RECORD EXTRACTS:
_____

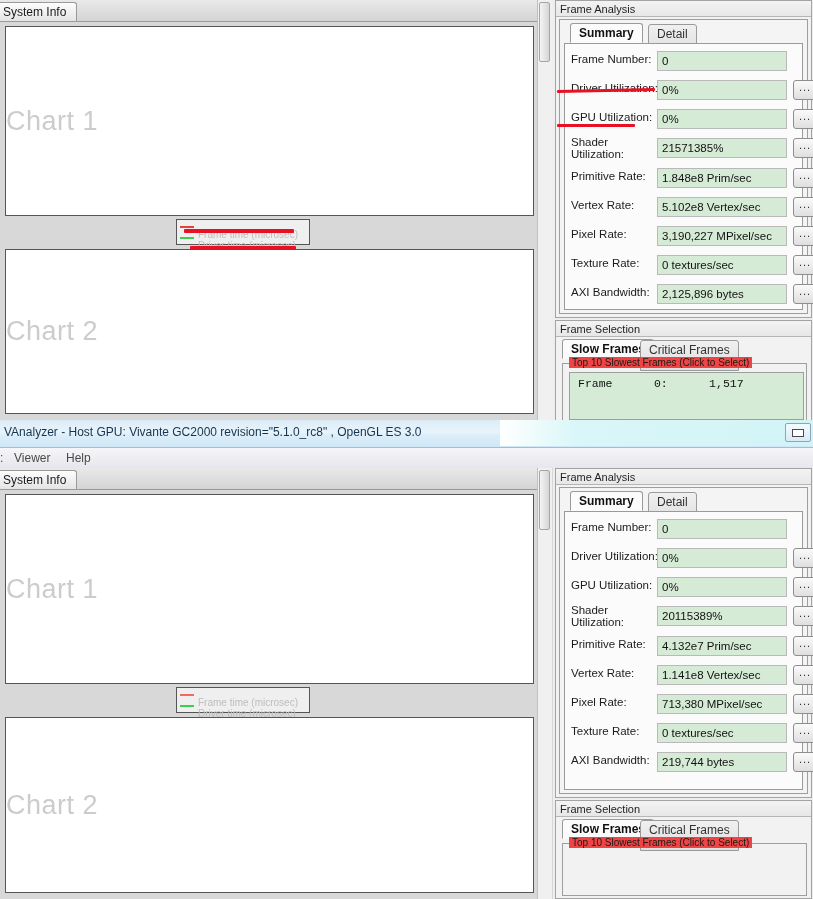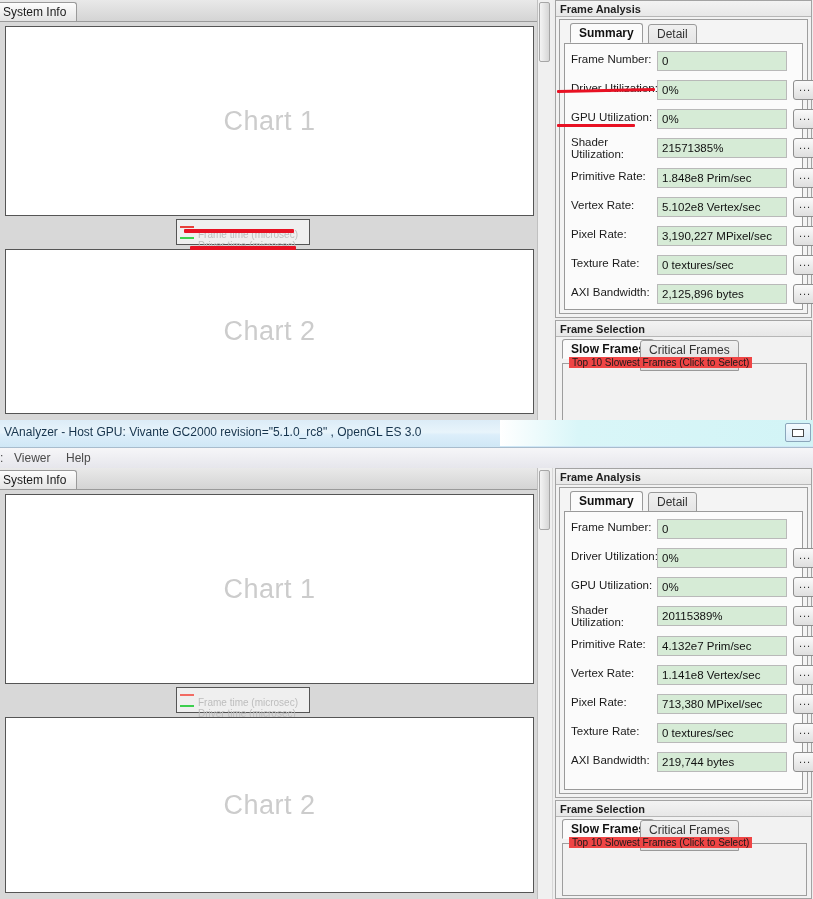--- a/index.html
+++ b/index.html
@@ -101,7 +101,7 @@
   .panel-header{
     height:16px;font-size:11px;color:#1e1e1e;padding:2px 0 0 4px;
     background:linear-gradient(to bottom,#f3f3f3,#e7e7e7);
-    border-bottom:1px solid #b6b6b6;box-sizing:border-box;font-weight:bold;
+    border-bottom:1px solid #b6b6b6;box-sizing:border-box;
   }
   .innerbox{
     position:absolute;left:3px;right:3px;top:18px;bottom:3px;

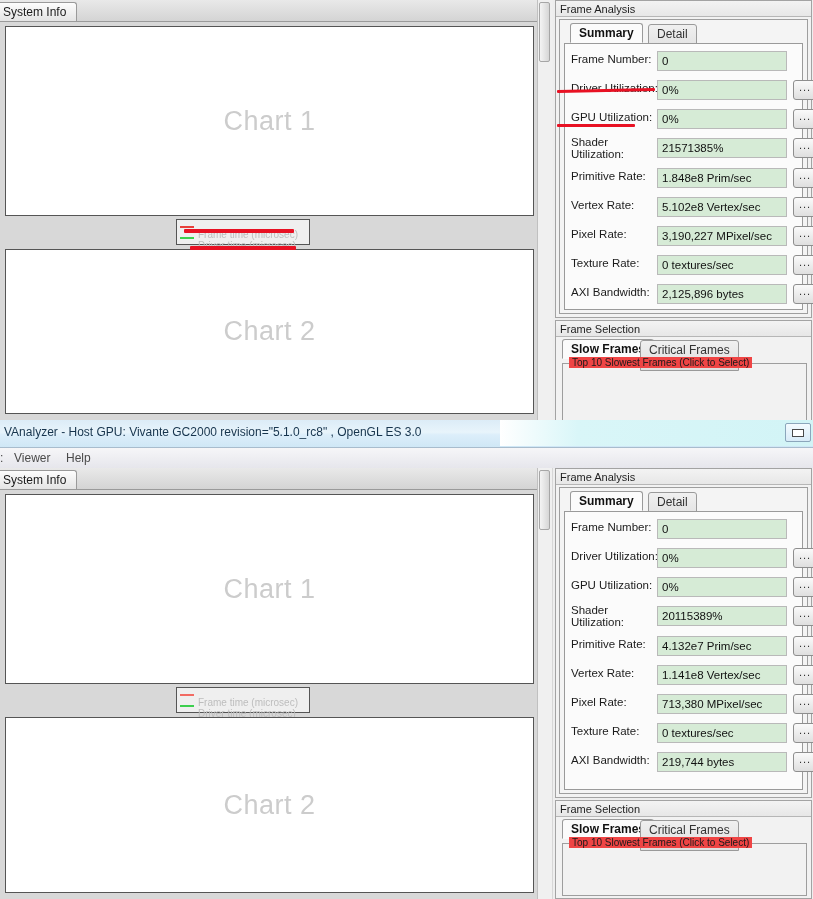--- a/index.html
+++ b/index.html
@@ -70,7 +70,7 @@
   .chartbox{
     position:absolute;left:5px;right:18px;
     background:#ffffff;border:1px solid #555;box-sizing:border-box;
-    display:flex;align-items:center;justify-content:center;
+    display:flex;align-items:center;
   }
   .charttext{font-size:27px;color:#cccccc;font-weight:400;letter-spacing:.5px;}
   .legend{

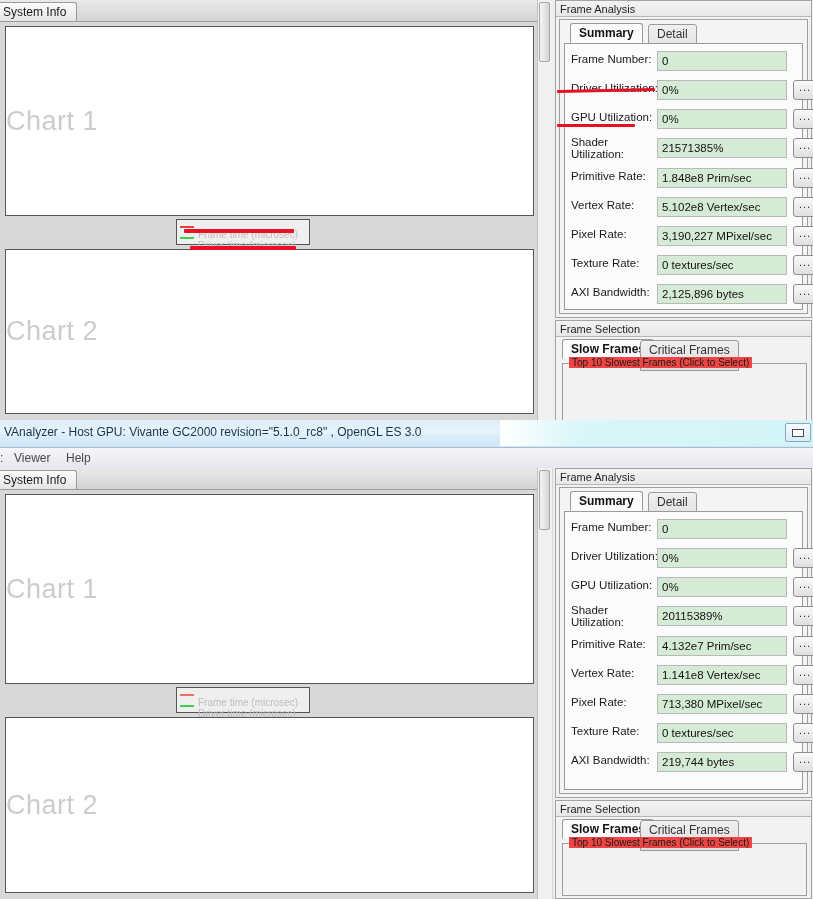--- a/index.html
+++ b/index.html
@@ -279,6 +279,9 @@
       </div>
       <div class="gbox">
         <div class="gbox-title">Top 10 Slowest Frames (Click to Select)</div>
+        <div class="framelist">
+          <div class="framerow">Frame      0:      1,517</div>
+        </div>
       </div>
     </div>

_____

GOAL OF THE EXERCISE:
Take the data above and set it down exactly, images excluded.

SOLUTION:
--- a/index.html
+++ b/index.html
@@ -101,7 +101,7 @@
   .panel-header{
     height:16px;font-size:11px;color:#1e1e1e;padding:2px 0 0 4px;
     background:linear-gradient(to bottom,#f3f3f3,#e7e7e7);
-    border-bottom:1px solid #b6b6b6;box-sizing:border-box;font-weight:bold;
+    border-bottom:1px solid #b6b6b6;box-sizing:border-box;
   }
   .innerbox{
     position:absolute;left:3px;right:3px;top:18px;bottom:3px;

--- a/index.html
+++ b/index.html
@@ -70,7 +70,7 @@
   .chartbox{
     position:absolute;left:5px;right:18px;
     background:#ffffff;border:1px solid #555;box-sizing:border-box;
-    display:flex;align-items:center;justify-content:center;
+    display:flex;align-items:center;
   }
   .charttext{font-size:27px;color:#cccccc;font-weight:400;letter-spacing:.5px;}
   .legend{

--- a/index.html
+++ b/index.html
@@ -279,6 +279,9 @@
       </div>
       <div class="gbox">
         <div class="gbox-title">Top 10 Slowest Frames (Click to Select)</div>
+        <div class="framelist">
+          <div class="framerow">Frame      0:      1,517</div>
+        </div>
       </div>
     </div>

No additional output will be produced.